Not sure, but this is an exact example of the a record from the csv file, there are some areas with quotes and some without;
24,"U",470,217102840,"5600L000102488","ENG",1,2000-05-04,,2000-05-04,2012-03-05,,"",,"","GROUND FLOOR",17,"",,"","",21700001,"BASEMENT, GROUND","Y","W8 6AH","LONDON","",,,""
I would like to split by the commas ignoring those within the quotes.
I hope this make more sense.
Cheers.
Is the *.csv file being input to a "csv" reader or "text" reader? If it is a *.csv reader, then the reader would have already split the values based on the commas whilst ignoring the commas enclosed within quotes.
vindastra
the csv file is being input as a "text" reader.

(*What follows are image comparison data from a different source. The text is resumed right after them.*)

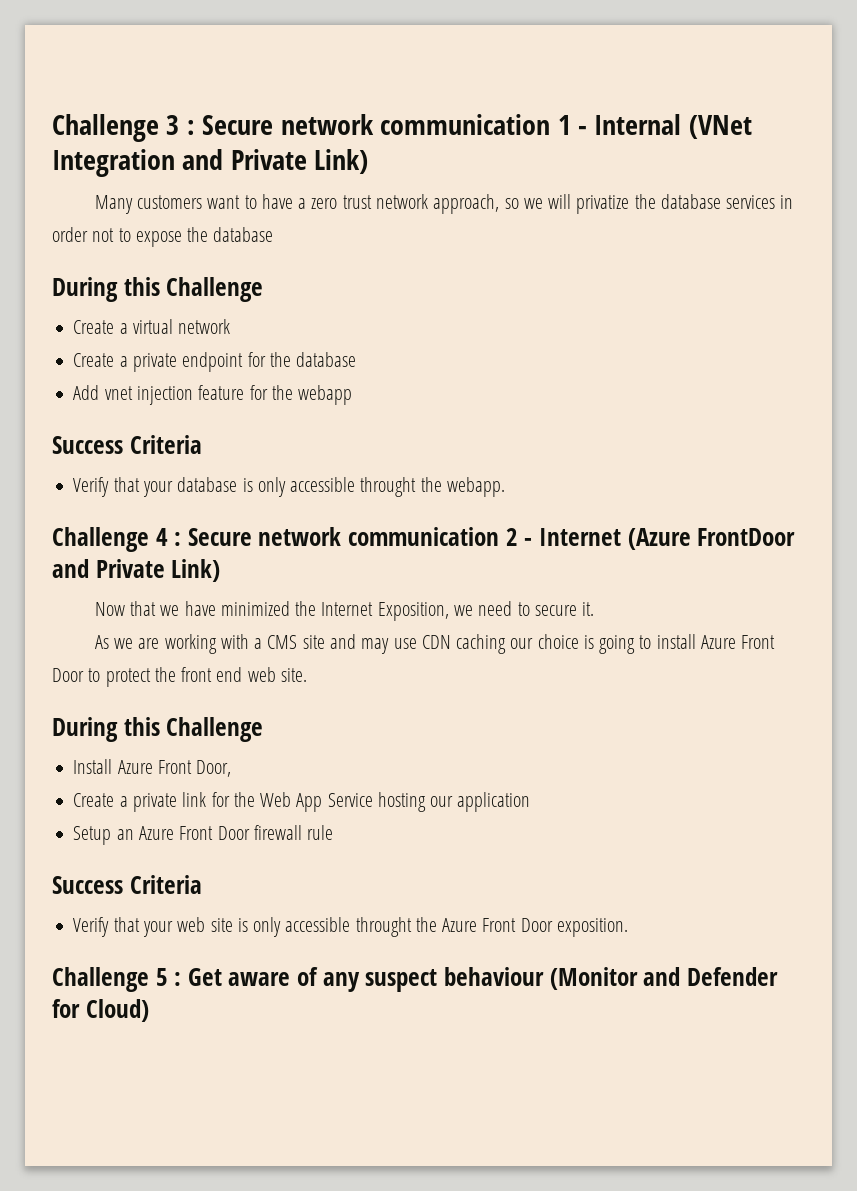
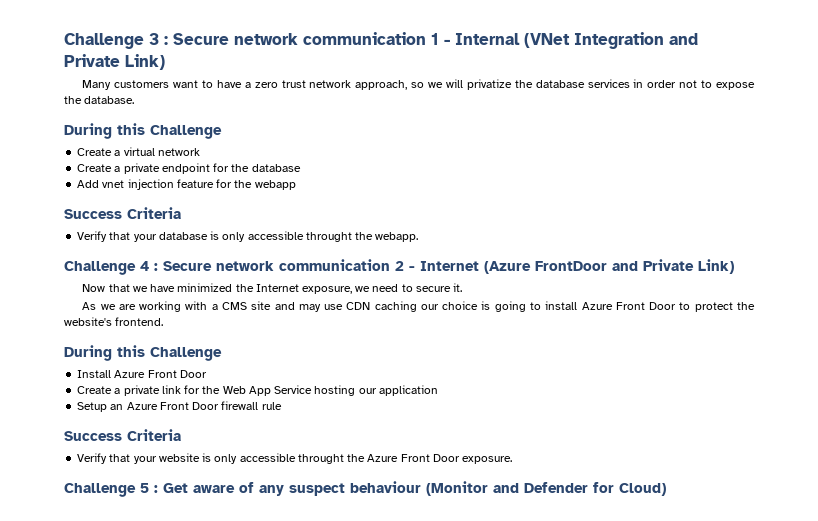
[213,227,274,242] database -> [84,96,135,104] database.
[377,602,449,621] Exposition, -> [301,286,352,294] exposure,
[181,667,307,682] front end web site. -> [64,317,164,326] website's frontend.
[196,760,232,777] Door, -> [179,370,207,378] Door
[177,917,233,932] web site -> [158,453,200,462] website
[556,918,628,937] exposition. -> [462,456,513,464] exposure.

How about a string replacer in front of the splitter with the regex:
>*,*]
Thanks Vindastra,
It doesn't work with my requirement. It changes the table structure.

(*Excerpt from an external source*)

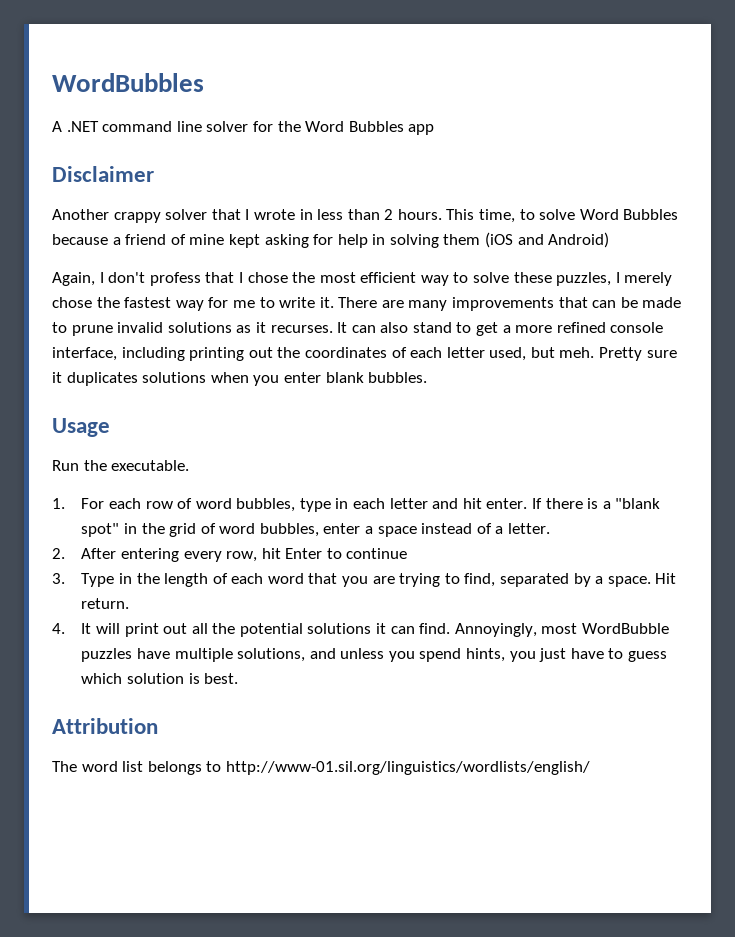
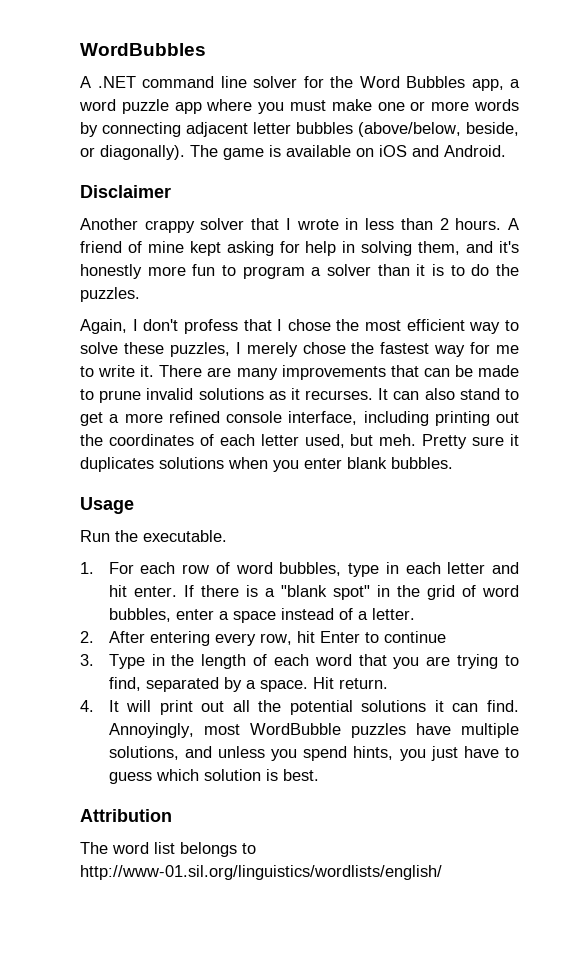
[408,124,435,135] app -> [471,79,520,91] [79,99,519,114] [80,122,519,137] [80,145,506,160] app, a word puzzle app where you must make one or more words by connecting adjacent letter bubbles (above/below, beside, or diagonally). The game is available on iOS and Android.
[446,209,679,223] [52,234,121,245] This time, to solve Word Bubbles because a -> [508,218,520,230] A
[443,232,610,248] them (iOS and Android) -> [418,241,520,255] [80,264,520,279] [80,287,140,302] them, and it's honestly more fun to program a solver than it is to do the puzzles.

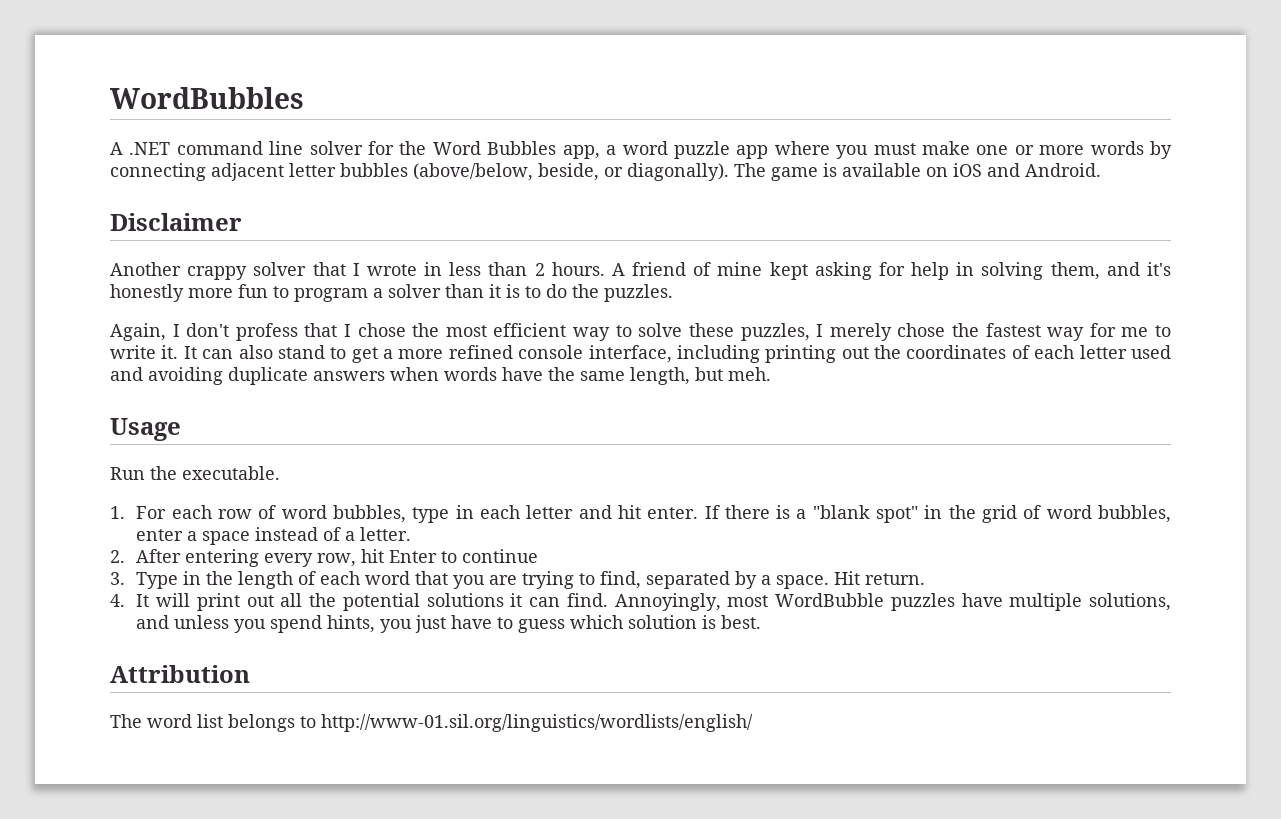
[159,365,519,380] [80,388,374,403] There are many improvements that can be made to prune invalid solutions as it recurses. -> (179, 352) none
[304,434,519,449] [80,457,453,472] used, but meh. Pretty sure it duplicates solutions when you enter blank bubbles. -> [1131,345,1172,359] [110,367,771,385] used and avoiding duplicate answers when words have the same length, but meh.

If you don't want to use a csv reader, how about using a stringreplacer to change ,<space> to a | or similar character (I am assuming all your data is structured that way?). Then use an attributesplitter on the comma and then convert the | back to ,<space>
e.g. 21700001,"BASEMENT, GROUND","Y"
to 21700001,"BASEMENT|GROUND","Y"
then attribute split
then stringreplacer turning "BASEMENT|GROUND" back to "BASEMENT, GROUND"
I have found that the CSV reader in FME handles this quite well, however if you're looking for a more programmatical way you could write your own reader using a PythonCreator and the Python csv module. See
http://docs.python.org/2/library/csv.html for details. There are some good examples, but the doco is a bit long winded. I think though the reader embedded in FME willalready hande this quite well. Most parsers take quotes into consideration. However if you have your heart set on removing the inner commas from all text then there are two methods I can think of...

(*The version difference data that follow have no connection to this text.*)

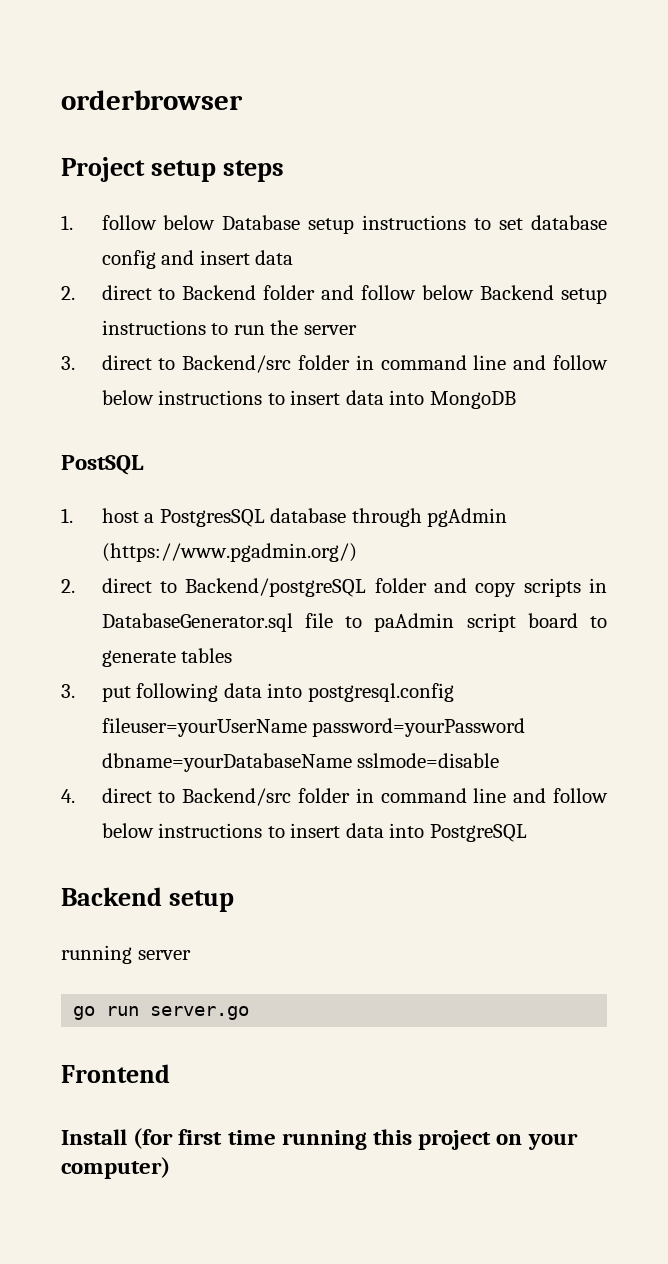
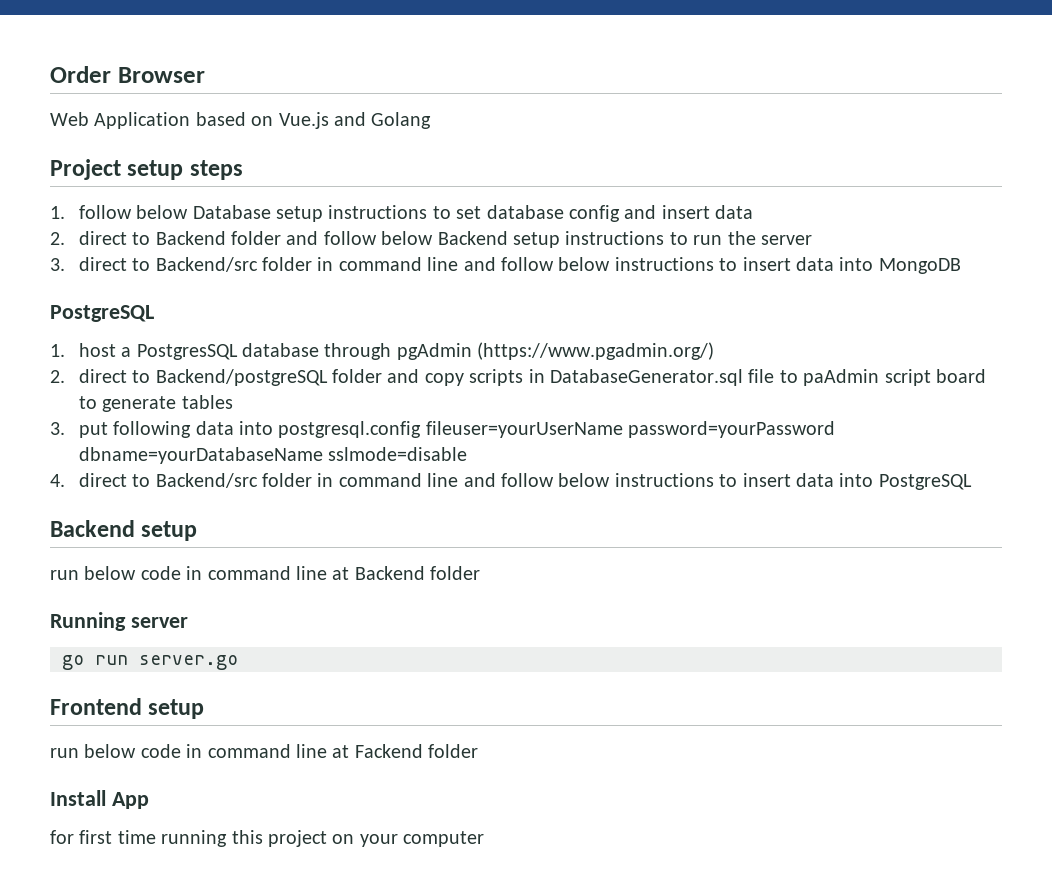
[61,90,243,110] orderbrowser -> [50,66,205,83] [50,112,432,129] Order Browser // Web Application based on Vue.js and Golang
[61,455,144,475] PostSQL -> [50,305,154,322] PostgreSQL
[61,945,132,964] running -> [50,566,481,580] [50,612,126,631] run below code in command line at Backend folder // Running
(170, 1073) none -> [148,699,205,719] [50,744,479,758] setup // run below code in command line at Fackend folder
[133,1128,174,1149] (for -> [111,792,149,809] [50,830,74,844] App // for
[61,1157,170,1179] computer) -> [403,831,485,847] computer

Either outside or inside FME you could write a python parser that loops over each character in a row, keeping track of when it is in quotes, and when it is not, copying to a buffer only when the character is not a comma, or when it is a comma and it's not within quotes.
A fast method though that wouldn't involve coding would be to read the file with a CSVReader into FME, send each attribute through a StringReplacer replacing commas, then outputing the file through a CSVWriter.